That's true today, but to my understanding wasn't true in 1988. (Well,
registration wasn't a requirement to be copyrighted - that requirement
went away retroactively in 1978, and only applied to unpublished works
then.) The change seems to have been March 1, 1989 from what I can
find.
I think AT&T *tried* to construct a basis to claim that UNIX source
code
was "unpublished", even when distributed to source licensees (or e.g.
shell scripts which were by necessity distributed to all licensees),
possibly in service of this trade secret theory. Remember, the infamous
comment on the otherwise empty SVR2 /bin/true had two lines of
copyright
notice and three lines of assertion that it was unpublished.
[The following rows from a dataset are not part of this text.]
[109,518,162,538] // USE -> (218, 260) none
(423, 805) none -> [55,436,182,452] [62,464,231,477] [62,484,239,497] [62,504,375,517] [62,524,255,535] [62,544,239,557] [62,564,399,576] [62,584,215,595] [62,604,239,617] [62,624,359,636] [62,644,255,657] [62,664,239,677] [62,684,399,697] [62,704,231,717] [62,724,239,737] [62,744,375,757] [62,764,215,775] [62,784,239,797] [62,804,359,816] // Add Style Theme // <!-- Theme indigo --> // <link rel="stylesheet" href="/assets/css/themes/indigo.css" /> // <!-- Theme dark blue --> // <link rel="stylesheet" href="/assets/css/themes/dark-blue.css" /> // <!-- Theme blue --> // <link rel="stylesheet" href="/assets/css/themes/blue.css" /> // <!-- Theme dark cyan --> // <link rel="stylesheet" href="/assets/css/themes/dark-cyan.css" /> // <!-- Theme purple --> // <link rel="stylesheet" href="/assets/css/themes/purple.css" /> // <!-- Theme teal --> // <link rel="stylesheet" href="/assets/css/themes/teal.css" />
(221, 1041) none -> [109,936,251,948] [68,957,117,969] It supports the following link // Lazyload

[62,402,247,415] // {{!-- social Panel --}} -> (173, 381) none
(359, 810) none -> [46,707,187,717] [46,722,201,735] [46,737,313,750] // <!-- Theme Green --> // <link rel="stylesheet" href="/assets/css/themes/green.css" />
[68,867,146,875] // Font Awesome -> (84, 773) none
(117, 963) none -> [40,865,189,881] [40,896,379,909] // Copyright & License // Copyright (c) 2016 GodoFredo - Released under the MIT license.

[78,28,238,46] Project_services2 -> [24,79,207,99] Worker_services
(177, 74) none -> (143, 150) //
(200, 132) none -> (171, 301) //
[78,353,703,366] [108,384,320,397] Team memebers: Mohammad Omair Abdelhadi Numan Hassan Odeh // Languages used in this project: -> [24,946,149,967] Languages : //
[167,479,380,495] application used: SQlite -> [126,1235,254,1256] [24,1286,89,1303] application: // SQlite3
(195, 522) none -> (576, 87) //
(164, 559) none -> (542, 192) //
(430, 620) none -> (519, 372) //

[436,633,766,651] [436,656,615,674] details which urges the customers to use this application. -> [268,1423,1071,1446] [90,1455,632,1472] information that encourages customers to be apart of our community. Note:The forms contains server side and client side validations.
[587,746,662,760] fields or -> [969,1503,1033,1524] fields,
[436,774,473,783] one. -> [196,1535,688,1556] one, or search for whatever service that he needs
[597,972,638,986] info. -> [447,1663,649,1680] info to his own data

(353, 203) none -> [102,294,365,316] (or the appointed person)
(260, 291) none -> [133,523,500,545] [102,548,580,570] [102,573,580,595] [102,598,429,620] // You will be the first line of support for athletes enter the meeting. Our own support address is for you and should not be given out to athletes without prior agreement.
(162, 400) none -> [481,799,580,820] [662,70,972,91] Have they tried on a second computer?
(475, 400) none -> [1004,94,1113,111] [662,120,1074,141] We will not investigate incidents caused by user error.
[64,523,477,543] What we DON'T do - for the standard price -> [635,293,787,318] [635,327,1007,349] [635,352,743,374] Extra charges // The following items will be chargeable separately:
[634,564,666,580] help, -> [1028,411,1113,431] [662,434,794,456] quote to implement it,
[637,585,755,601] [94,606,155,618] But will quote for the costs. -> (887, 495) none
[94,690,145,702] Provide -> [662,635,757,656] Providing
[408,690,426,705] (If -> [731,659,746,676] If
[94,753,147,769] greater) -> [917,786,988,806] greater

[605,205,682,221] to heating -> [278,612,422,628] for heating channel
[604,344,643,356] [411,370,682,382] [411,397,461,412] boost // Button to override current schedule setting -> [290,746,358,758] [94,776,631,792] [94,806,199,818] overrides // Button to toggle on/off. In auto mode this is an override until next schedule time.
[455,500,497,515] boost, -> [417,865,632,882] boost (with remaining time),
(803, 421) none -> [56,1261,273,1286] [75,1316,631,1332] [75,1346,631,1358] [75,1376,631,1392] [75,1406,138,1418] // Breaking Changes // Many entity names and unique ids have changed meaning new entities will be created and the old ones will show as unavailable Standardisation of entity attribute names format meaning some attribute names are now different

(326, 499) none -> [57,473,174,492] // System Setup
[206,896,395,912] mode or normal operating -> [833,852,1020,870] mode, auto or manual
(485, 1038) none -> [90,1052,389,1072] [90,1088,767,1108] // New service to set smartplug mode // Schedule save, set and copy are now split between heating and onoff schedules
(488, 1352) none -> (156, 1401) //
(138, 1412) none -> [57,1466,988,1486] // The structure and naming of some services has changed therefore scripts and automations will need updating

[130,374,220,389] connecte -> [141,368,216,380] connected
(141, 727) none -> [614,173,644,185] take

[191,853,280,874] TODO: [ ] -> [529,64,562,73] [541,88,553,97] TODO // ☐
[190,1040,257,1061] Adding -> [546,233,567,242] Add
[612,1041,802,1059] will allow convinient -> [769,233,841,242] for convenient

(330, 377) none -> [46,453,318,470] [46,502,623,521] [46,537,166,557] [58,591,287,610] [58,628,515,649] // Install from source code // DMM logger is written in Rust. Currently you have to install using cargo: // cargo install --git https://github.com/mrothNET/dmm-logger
And if that attempt involved removing all copyright notices from V6,
V7,
and 32V (and presumably not registering any copyright on any
"unpublished" works pre-1978) then that might have killed any
copyright-based case. By the time the actual lawsuit happened, they
were
fully committed to the trade secret theory.
Dennis Ritchie wrote:
>
> "Paul" <pssawyer(a)comcast.net.INVALID> wrote in message >>
> ....
>> ISTR there was a copyright notice in a Sys V /bin/true; explaining
>> why we thought this was funny might be a violation of that
copyright!
>
> The local lawyers here also flip-flopped over the copyright issue.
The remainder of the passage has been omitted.